News

March 2018

6 Women Marriott Execs Share Their Secrets to Success

by Tyler Davidson

Kieran Donahue, VP, Brand, Marketing & Digital

Kieran Donahue, VP, Brand, Marketing & Digital

International Women’s Day is March 8, 2018. To celebrate the day, Meetings Today reached out to Marriott International to get the perspective of some of their successful female executives on their secrets to success, and their career and work/life balance tips for women climbing the corporate ladder.

Their submissions follow:

Kieran Donahue
Vice President, Brand, Marketing & Digital for The Americas

1. How many years have you worked in the hospitality industry and how has it changed as a career option for women since you entered it?

All 17 years that I have been in this business have afforded me great opportunities as a woman. The hospitality industry is a great environment for women who seek strong growth paths and career opportunities.

I began my own career on the Loyalty team at Hilton. One of the most noticeable differences today is the number of female general managers at hotels—a significant increase, especially in the select service category and large convention and resort hotels. On the corporate side, I see a significant number of women in the C-suite, especially at Marriott International. It’s very encouraging.

2. What key piece of advice can you give women who struggle with work/life balance issues on how to further their careers?

First, I am not sure that equal balance can exist all the time. There are times in your career where work will be the priority, and if you enjoy it you need to be okay with that.

Conversely, you will never look back and say, “I wish I had worked more,” so it is important to make the effort to check in with your friends and family—even if it’s just a short hello.

They are an energy source and you need them.

For me personally, I like to ask questions, empower my team and take on things that make me uncomfortable—it’s the only way to stretch yourself. I would also encourage women to take care of themselves, including annual doctor visits and exercise. When people are counting on you it’s important to have a healthy presence.

Take a vacation every year; It’s so important to get away from work and recharge.

3. What has been the biggest challenge you faced during your career journey? What is a memorable success or win on the job?

The most challenging is also the most rewarding; finding and then keeping the best talent in the industry. I have a team that contains some of the best marketing, digital, loyalty and public relations minds in the business.

From the team members out working with our hotels every day through to my team of leaders, I am blessed to have such a highly motivated and skilled organization. Their success is extremely important to me and so I challenge myself constantly to find ways to help them learn and grow.
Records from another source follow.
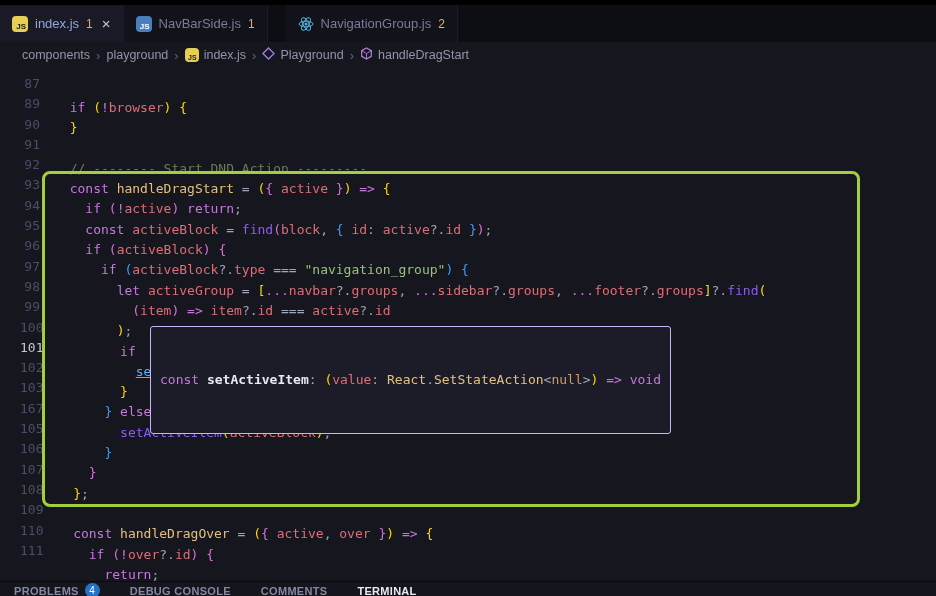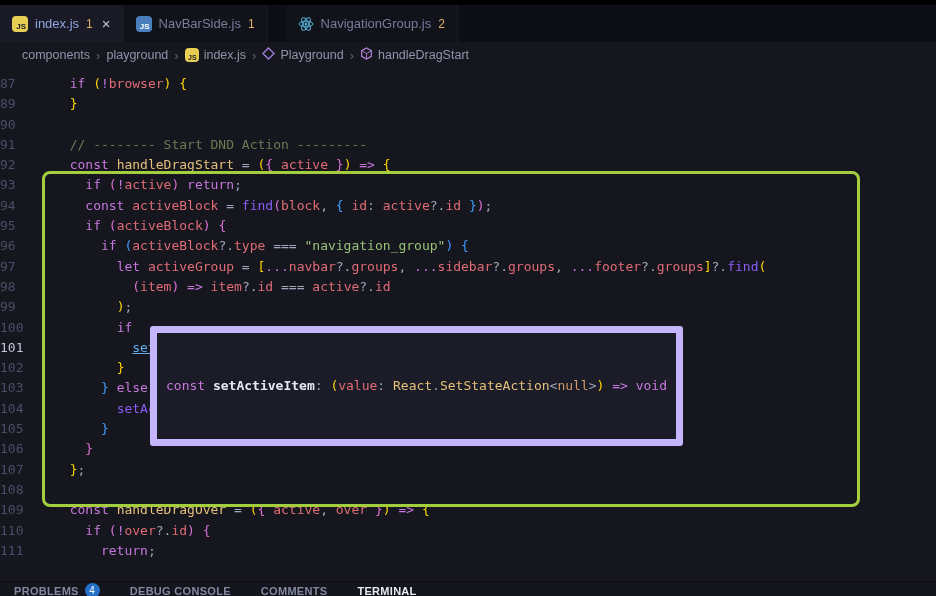"87" .ln { padding-left: none -> 20px; text-align: left -> right }
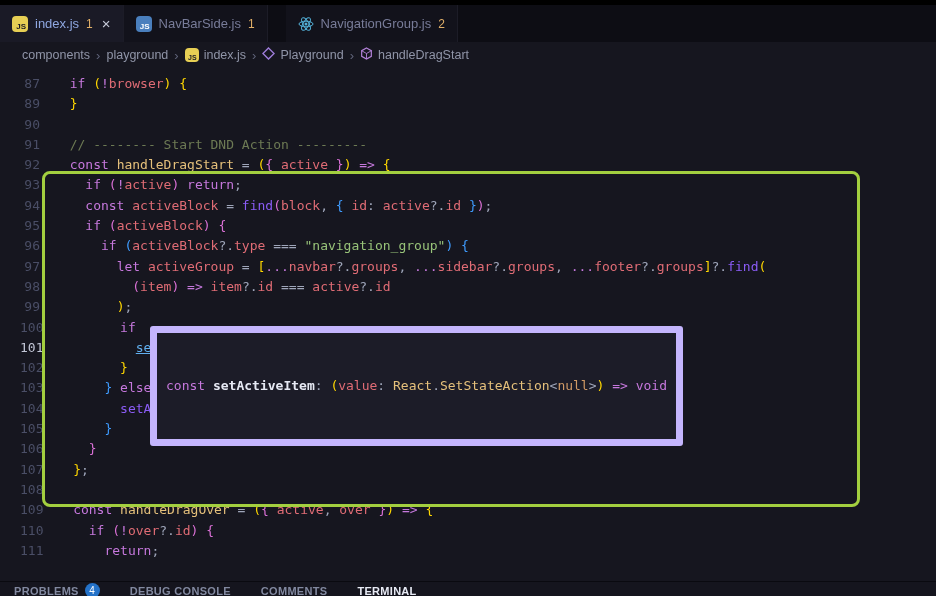"if (!browser) {" .lc { margin-top: none -> 24px }
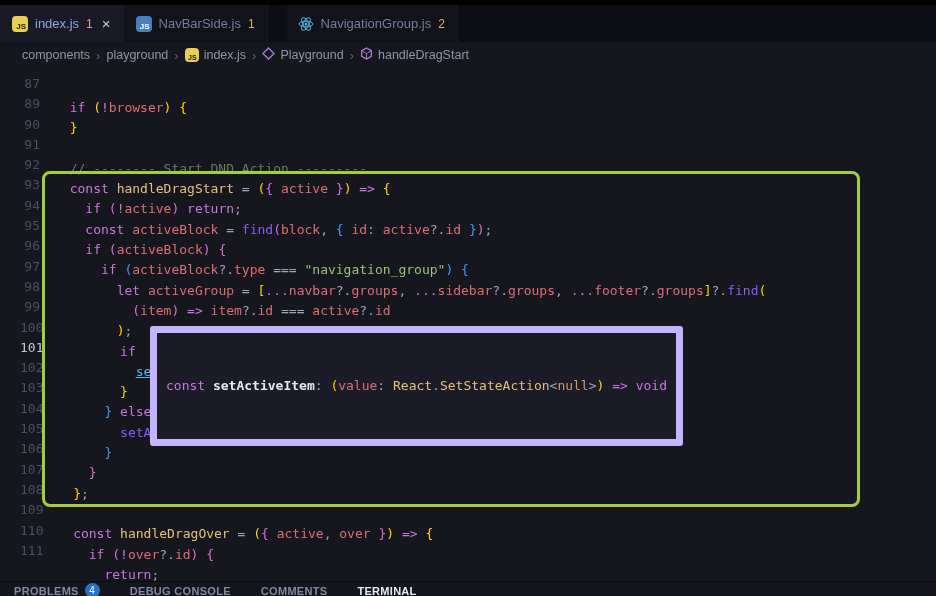"const setActiveItem: (value:" .tooltip { border: 7px solid #c4b5fd -> 1px solid #c4b5fd }
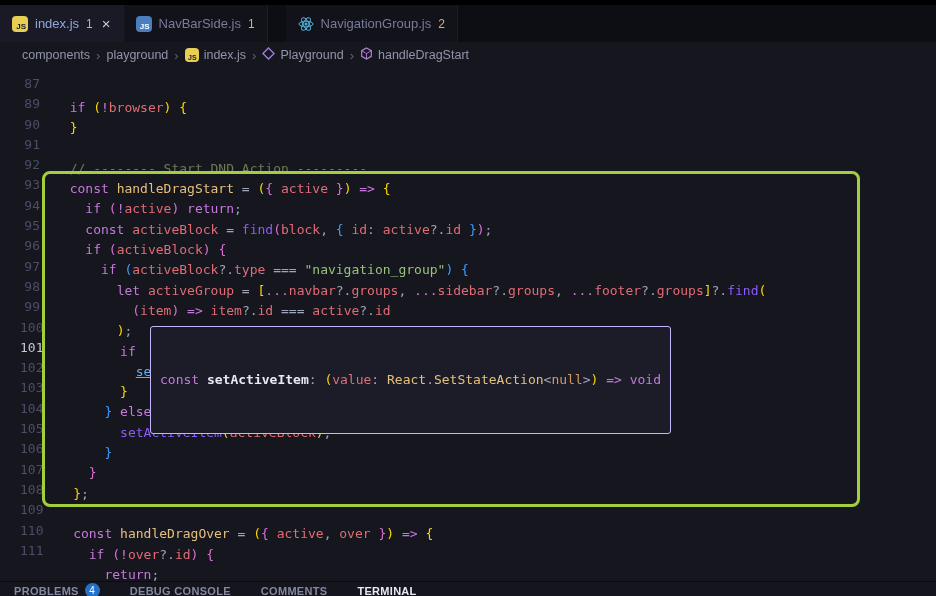"104" span.ln { text: 104 -> 167 }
4. Where should women look for career mentors?

Everywhere… but focus on someone that has a skill or knowledge that you believe can help you.

Most importantly, don’t be afraid to ask! Most female executives I know, although busy, will make time for a young woman looking to grow. My field marketing organization has a female majority of inquisitive professionals that are not afraid to assume large roles.

5. What do you know now that you wish you knew when you first began your career in this industry?

Patience pays off. Sometimes you need to step back and let things play out.

When you move into new leadership roles there is a great tendency to pressure yourself to act and achieve results immediately. There are times when that is required and there are times when taking a more thoughtful approach will serve you far better.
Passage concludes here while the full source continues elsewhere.